The Hjalmars och Ramers saga is a forgery of a saga produced in Sweden at the end of the seventeenth century. It tells the story of King Hjalmar and his close friend (and later son-in-law) Ramer as they engage in various conflicts set in ancient Scandinavia.

==History of the text==

The saga first appeared as a published dissertation which stated in an introduction that it was edited from parchment fragments found by the dissertation's author, Lucas Halpap. The text of the fragments was apparently written in runes, reproduced for the reader by Halpap along with a translation into Swedish. The language presented in the runes is similar to Old Norse but with a haphazard grammar and a vocabulary which at times is closer to early modern Swedish. The dissertation aroused the interest of a number of antiquarians, and the saga came to be edited on two more occasions within fifteen years of its appearance. While some scholars had doubts about its authenticity right from start, it finally came to be definitively exposed as a fake when Carl Gustav Nordin published a thesis on it in the late eighteenth century, showing how the saga contained borrowings from late seventeenth-century saga editions. While Halpap clearly played a role in the appearance of the forgery, there has been disagreement as to who was the intellectual author, although most agree that it stems from the circle of scholars close to Olof (or “Olaus”) Rudbeck (1630–1702) at Uppsala University (see below, Theories about Authorship).

== Synopsis ==
The saga begins with Hjalmar and Ramer setting out on an expedition from their home in Thulemark (probably roughly equivalent to modern-day Telemark). They go to Bjarmaland where the defeat King Wagmar. Hjalmar thus becomes king there and settles down, marrying Wagmar's daughter. They have two children together, a son named Tromi and a daughter named Heidil. Heidil attracts various suitors, first being abducted by a berserk and retrieved by Thor, after Hjalmar has prayed for his aid. Heidil is then married to Ramer, but another suitor, Ulfr, is unhappy about this. Ramer and Heidil leave to establish themselves on an island close to Thulemark. At this point the manuscript is damaged, but when the narrative is taken up once more Ulfr has attacked their home. Ramer manages to escape and returns to Hjalmar. Hjalmar and Ramer end up meeting Ulfr in a sea-battle, during which Hjalmar is killed and Ramer is captured. The story ends with Ulfr putting the pagan priests to flight, with them eventually seeking out the home of a man whom the narrator claims was his father.

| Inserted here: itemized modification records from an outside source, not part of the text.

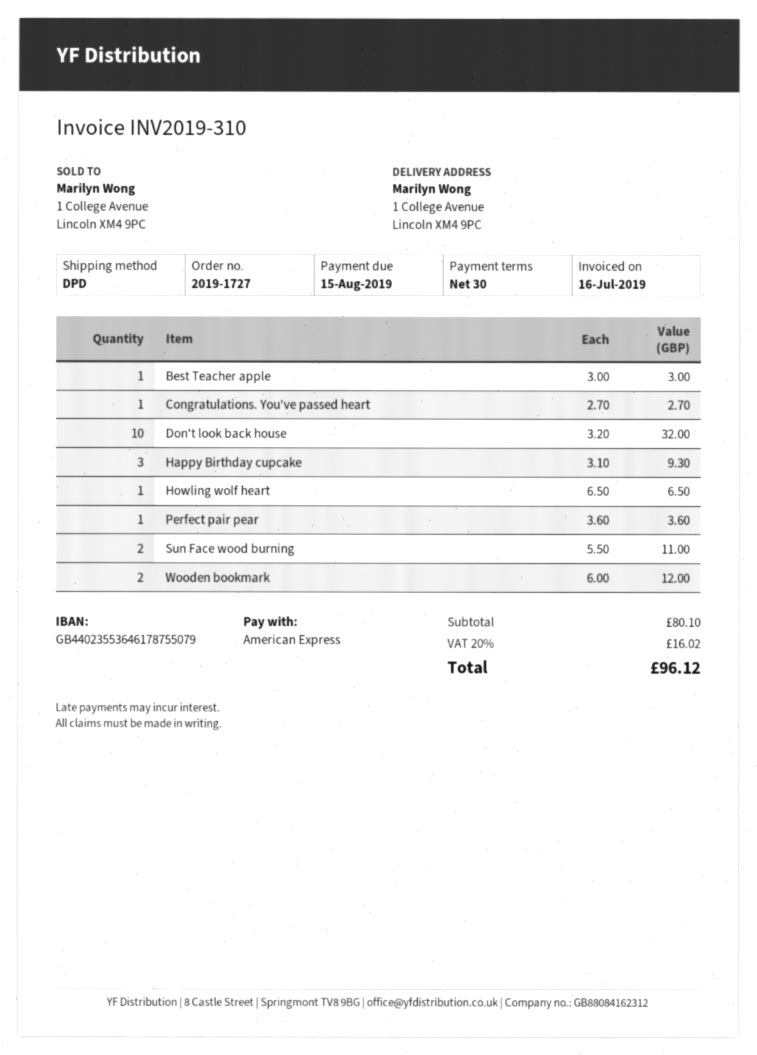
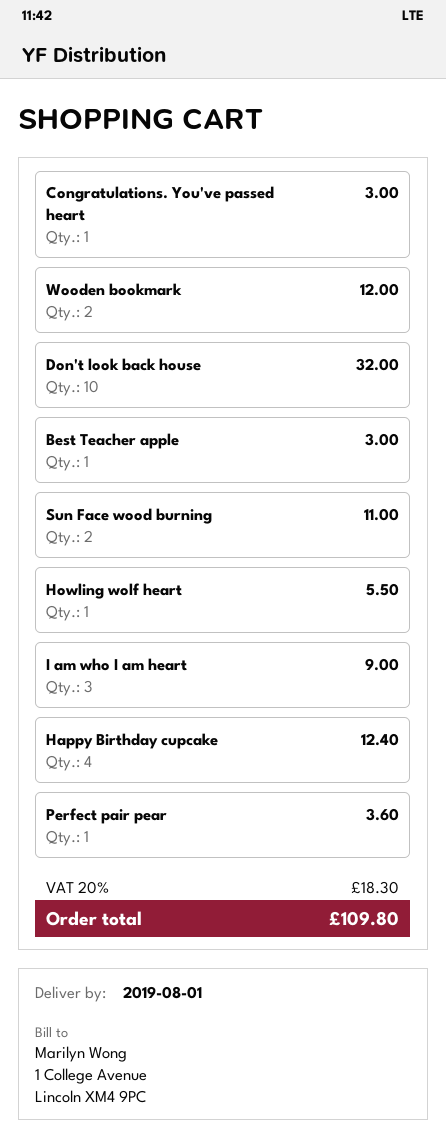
Congratulations. You've passed heart: 1 for 2.70 -> 1 for 3.00
Happy Birthday cupcake: 3 for 9.30 -> 4 for 12.40
Howling wolf heart: 1 for 6.50 -> 1 for 5.50
I am who I am heart: none -> 3 for 9.00
tax: 20% = 16.02 -> 20% = 18.30
total: 96.12 -> 109.80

== Editions and Manuscript ==
After Halpap's edition appeared in the form of his thesis in 1690, Sweden's Riksantikvarie (“State Antiquarian”) of the time, Johan Hadorph, was eager to see the manuscript which Halpap had based his edition on. Halpap had, however, travelled abroad for studies. It was only in 1694 that a manuscript appeared in Stockholm, by which time Hadorph had died. The new Riksantkvarie, Johan Peringskiöld, produced a new edition based on the manuscript, this time with a runic text, a transrunification and both a Swedish and Latin translation. No date appears in the edition, but it is believed be from 1701. The manuscript was eventually transferred to the Kungliga Bibliotek (“Royal Library”) in Stockholm, where it is still found today under the shelfmark V. r. 1a. Peringskiöld's edition also served as the basis for the text which appeared in 1703 in George Hickes' Linguarum vetterum septentrionalium thesaurus grammatico-criticus et archaeologicus.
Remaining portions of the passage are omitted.